Top of Supplied records

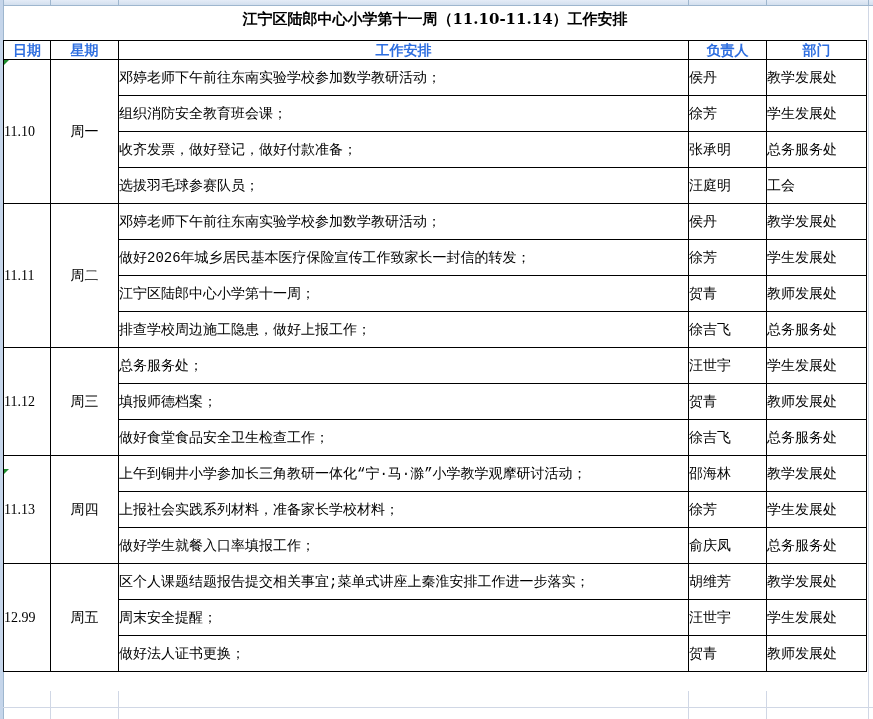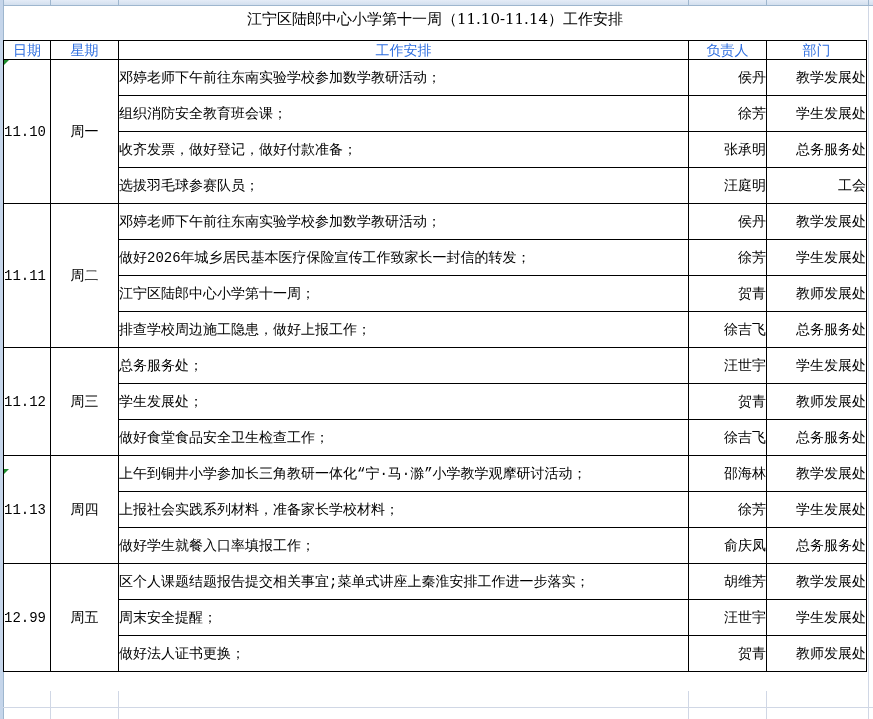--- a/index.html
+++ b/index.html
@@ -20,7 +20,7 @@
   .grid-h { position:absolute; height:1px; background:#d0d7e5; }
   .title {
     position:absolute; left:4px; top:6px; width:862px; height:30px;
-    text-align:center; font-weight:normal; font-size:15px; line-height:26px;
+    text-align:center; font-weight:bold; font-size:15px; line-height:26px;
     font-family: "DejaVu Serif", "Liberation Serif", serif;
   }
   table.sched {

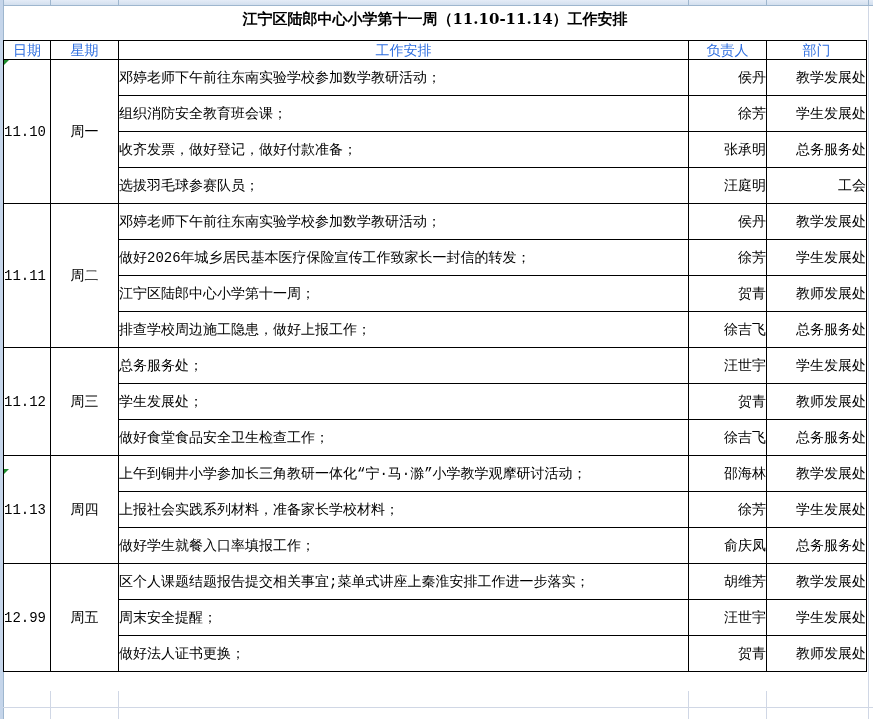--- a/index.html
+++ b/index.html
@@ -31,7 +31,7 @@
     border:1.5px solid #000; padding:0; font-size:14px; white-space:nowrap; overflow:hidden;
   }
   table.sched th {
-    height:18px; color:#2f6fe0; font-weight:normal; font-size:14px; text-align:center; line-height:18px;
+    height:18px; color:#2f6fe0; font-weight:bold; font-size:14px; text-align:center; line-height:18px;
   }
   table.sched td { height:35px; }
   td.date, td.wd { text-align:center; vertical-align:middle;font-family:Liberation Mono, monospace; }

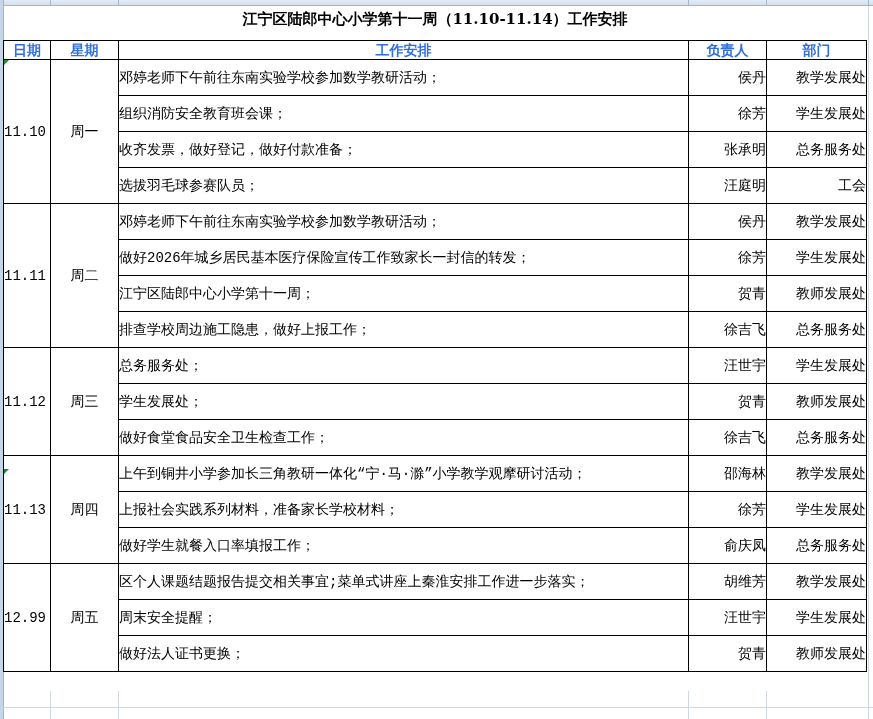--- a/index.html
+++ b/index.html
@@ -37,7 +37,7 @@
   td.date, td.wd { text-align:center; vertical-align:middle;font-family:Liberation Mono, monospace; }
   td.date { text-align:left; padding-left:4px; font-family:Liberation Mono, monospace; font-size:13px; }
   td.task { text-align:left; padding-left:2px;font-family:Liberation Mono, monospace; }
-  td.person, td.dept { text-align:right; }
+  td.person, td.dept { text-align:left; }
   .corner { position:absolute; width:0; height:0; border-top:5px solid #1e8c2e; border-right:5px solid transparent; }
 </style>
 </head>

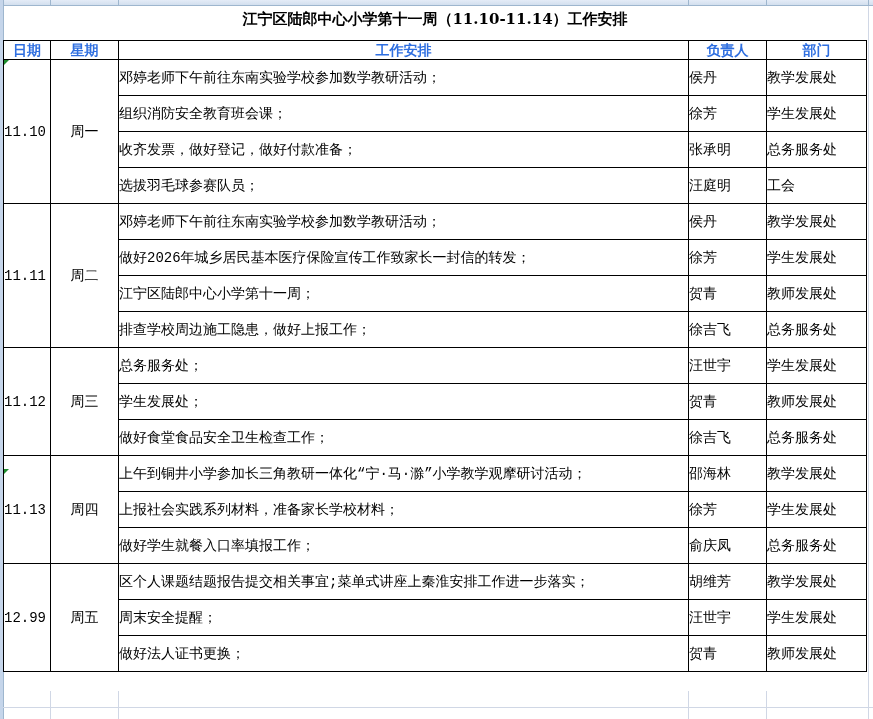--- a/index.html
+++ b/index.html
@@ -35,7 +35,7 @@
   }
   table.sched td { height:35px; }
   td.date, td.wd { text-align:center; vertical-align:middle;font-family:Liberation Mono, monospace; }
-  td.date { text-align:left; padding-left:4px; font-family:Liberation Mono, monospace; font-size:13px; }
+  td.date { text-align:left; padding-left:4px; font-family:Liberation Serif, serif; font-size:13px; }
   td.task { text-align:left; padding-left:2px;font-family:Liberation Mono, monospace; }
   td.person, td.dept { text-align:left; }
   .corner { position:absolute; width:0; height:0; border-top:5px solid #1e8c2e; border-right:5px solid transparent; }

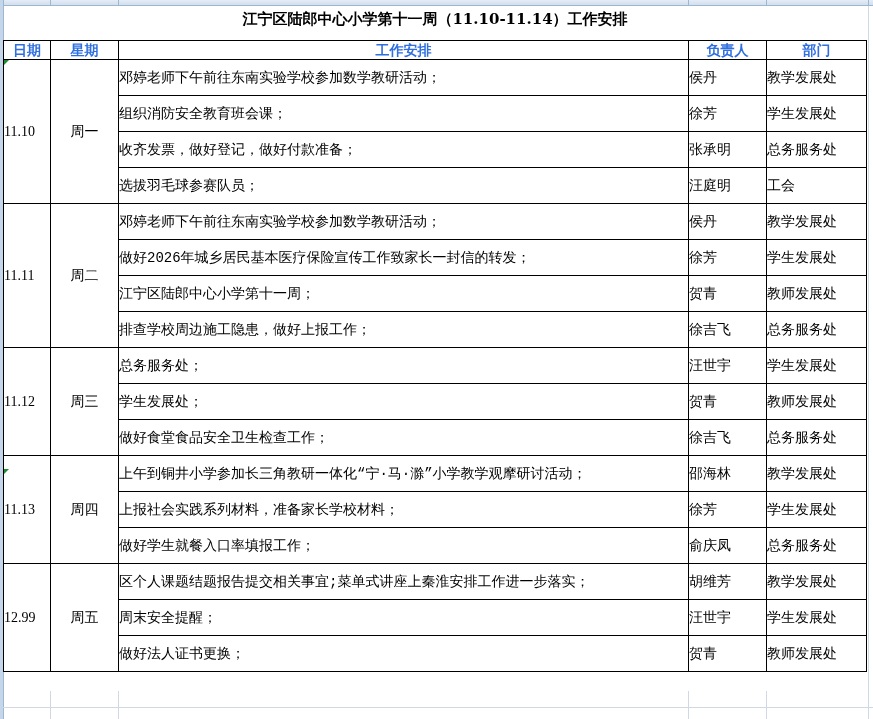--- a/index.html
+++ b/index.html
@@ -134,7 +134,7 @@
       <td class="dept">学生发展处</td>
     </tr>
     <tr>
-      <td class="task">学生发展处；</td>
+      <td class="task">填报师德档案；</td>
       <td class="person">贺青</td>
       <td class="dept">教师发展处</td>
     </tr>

Bottom of Supplied records

(Exercise objective): Look for the word "height" in the data, then return every line that contains it.

(Exercise solution):
   .grid-h { position:absolute; height:1px; background:#d0d7e5; }
     position:absolute; left:4px; top:6px; width:862px; height:30px;
-    text-align:center; font-weight:normal; font-size:15px; line-height:26px;
+    text-align:center; font-weight:bold; font-size:15px; line-height:26px;
-    height:18px; color:#2f6fe0; font-weight:normal; font-size:14px; text-align:center; line-height:18px;
+    height:18px; color:#2f6fe0; font-weight:bold; font-size:14px; text-align:center; line-height:18px;
   table.sched td { height:35px; }
   .corner { position:absolute; width:0; height:0; border-top:5px solid #1e8c2e; border-right:5px solid transparent; }
   table.sched td { height:35px; }
   .corner { position:absolute; width:0; height:0; border-top:5px solid #1e8c2e; border-right:5px solid transparent; }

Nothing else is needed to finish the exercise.